The legislation (SB542) provides flexibility and protections for consumers and a free market for private companies that for decades could not compete with federally subsidized flood insurance rates, said Brandes.
“It’s a long-term solution to the National Flood Insurance Program. The federal fix does not solve the problem, it only kicks the can down the road,” Brandes said last week. “It is time for Florida to control our own destiny and lead the nation.”
Tampa-based Homeowners Choice Property & Casualty Insurance Co. Inc. began offering flood coverage as part of a homeowners insurance policy in January.
The flood policies written by The Flood Insurance Agency in Florida and 17 other states are identical to the federal policies, though on Monday the Gainesville company will extend the coverage limits to $500,000 for a home and $250,000 for personal property, said CEO Evan Hecht. The current limits under the federal program are $250,000 for a home and $100,000 for personal property.
Hecht wouldn’t disclose how many private policies his company has written in Florida since his program started targeting homeowners facing instant rate increases.

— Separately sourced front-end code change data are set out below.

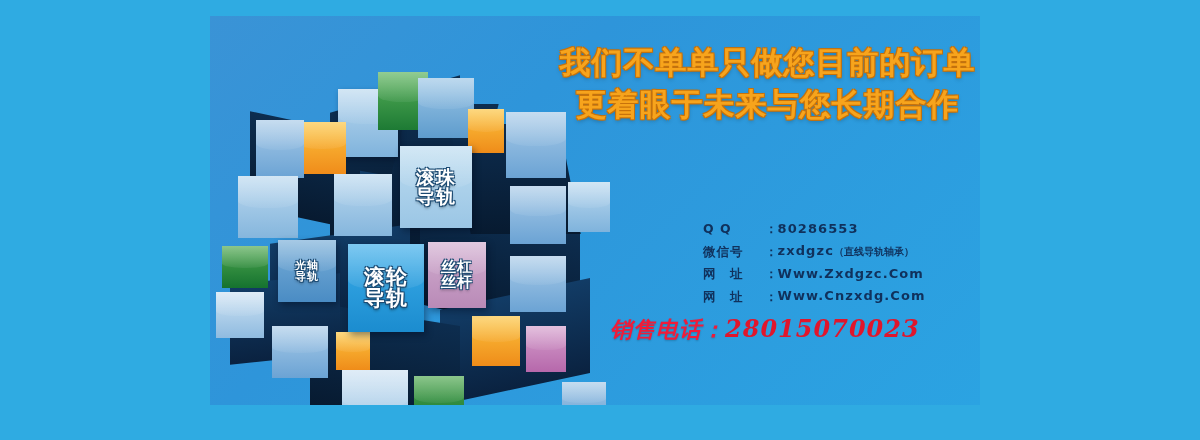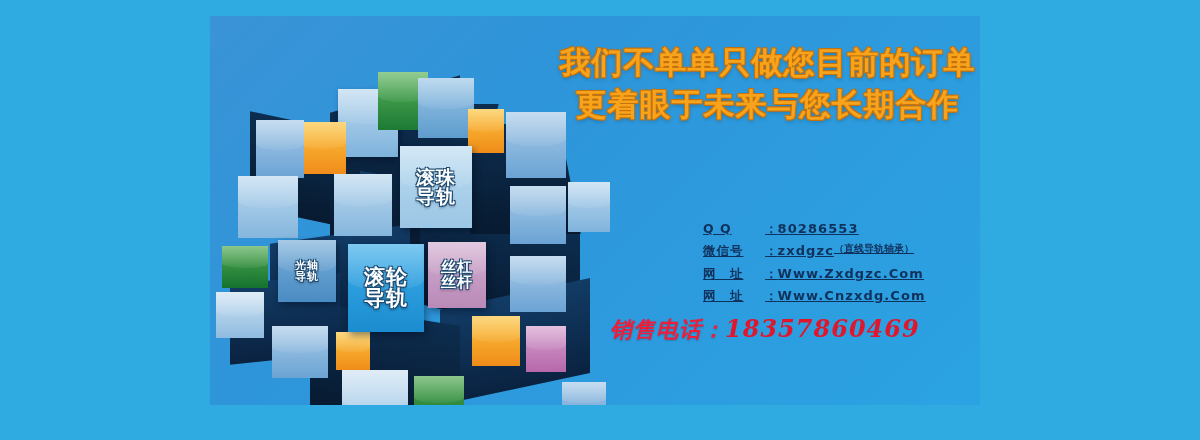--- a/index.html
+++ b/index.html
@@ -54,8 +54,8 @@
     letter-spacing:.5px;text-shadow:0 1px 2px rgba(0,20,50,.35);
   }
   .contact{position:absolute;left:148px;top:202px;width:280px;}
-  .crow{display:flex;align-items:flex-start;font-size:12.5px;font-weight:bold;
-        color:#10315c;line-height:1.72;white-space:nowrap;text-decoration:underline;}
+  .crow{display:flex;align-items:center;font-size:12.5px;font-weight:bold;
+        color:#10315c;line-height:1.72;white-space:nowrap;}
   .clabel{width:62px;display:inline-block;letter-spacing:1px;}
   .cval{font-size:13px;letter-spacing:1.1px;}
   .cnote{font-size:10px;letter-spacing:0;}

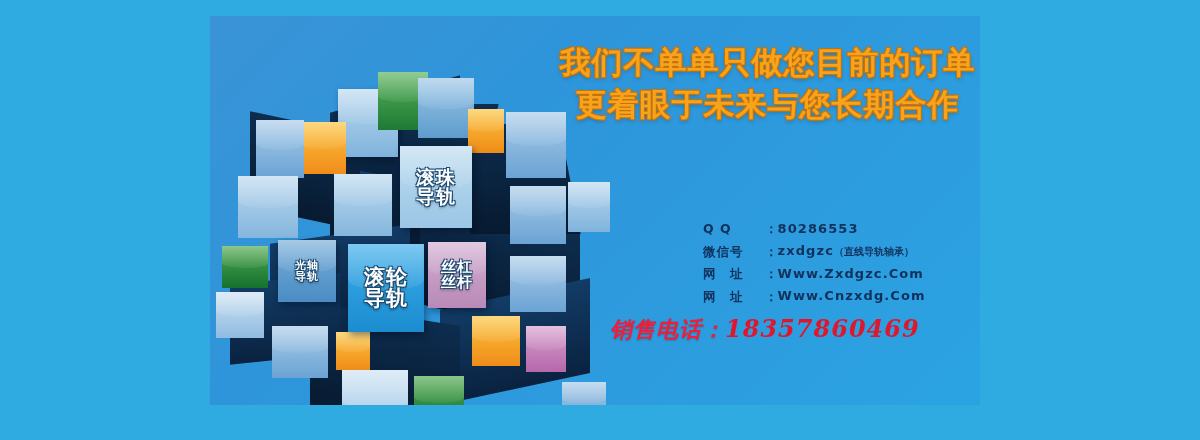--- a/index.html
+++ b/index.html
@@ -236,7 +236,7 @@
 
       <div class="phone">
         <span class="pl">销售电话：</span>
-        <span class="pn">18357860469</span>
+        <span class="pn">28015070023</span>
       </div>
 
     </div>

He said the policies were popular, but he didn’t expect a lot of competition in the market because if private insurers wanted to be in the flood business, there would not have been a need for the federal program.
“The exorbitant rate increase is what created the opportunity for us to compete in terms of rate adequacy. There was no reason to jump into the market before,” Hecht said.
Insurance industry groups are lukewarm on Brandes’ bill. It might be giving people the impression that the insurance industry will be able to pick up all the federal flood policies in Florida and offer rates competitive with the government’s subsidies—neither of which is true, said Sam Miller, executive vice president of the Florida Insurance Council.
“The best of all worlds would be to have the private market be it and have the NFIP be the insurer of last resort. I think we’re a long way away from that,” Miller said.
Congress backtracked on its 2012 attempt to put the troubled flood insurance program back on sound financial footing, which resulted in huge premium increases for some homeowners. President Barack Obama recently signed a bill that rolled back the instant rate increases that had applied to recently purchased homes, but it still lays the groundwork for hefty rate increases to be phased in over time.
According to Florida legislators, roughly 268,500 policies out of the two million federal flood policies written in Florida got the subsidized rates. Pinellas County has more subsidized policies than any other in Florida: 50,255 out of 141,764 policies. Miami-Dade County is second with 47,442 out of 366,376 policies.
Under the new law, state legislators say about 50,000 second homes in Florida will see 25 percent rate hikes per year until they got to a rate that reflected the real risk of flooding, and 103,000 primary homes will lose their subsidies if sold.
In the small waterfront cities that make up the Florida Keys, residents worry that rate hikes for second homes could displace the workforce for the tourism-dependent economy. They bristle at the perception that their islands are just a playground for wealthy people with vacation homes.
“A lot are owned by people who hope to retire or they are rental properties. A 25 percent annual increase…that’s going to be passed on to the people who pay the rent: the servers, the teachers, the police officers who can’t afford to purchase a home outright,” said Heather Carruthers, president of the board at Fair Insurance Rates in Monroe, a community organization in the county that encompasses the Keys. “We don’t have mansions—we don’t have space to build them. That’s not the fabric of the community.”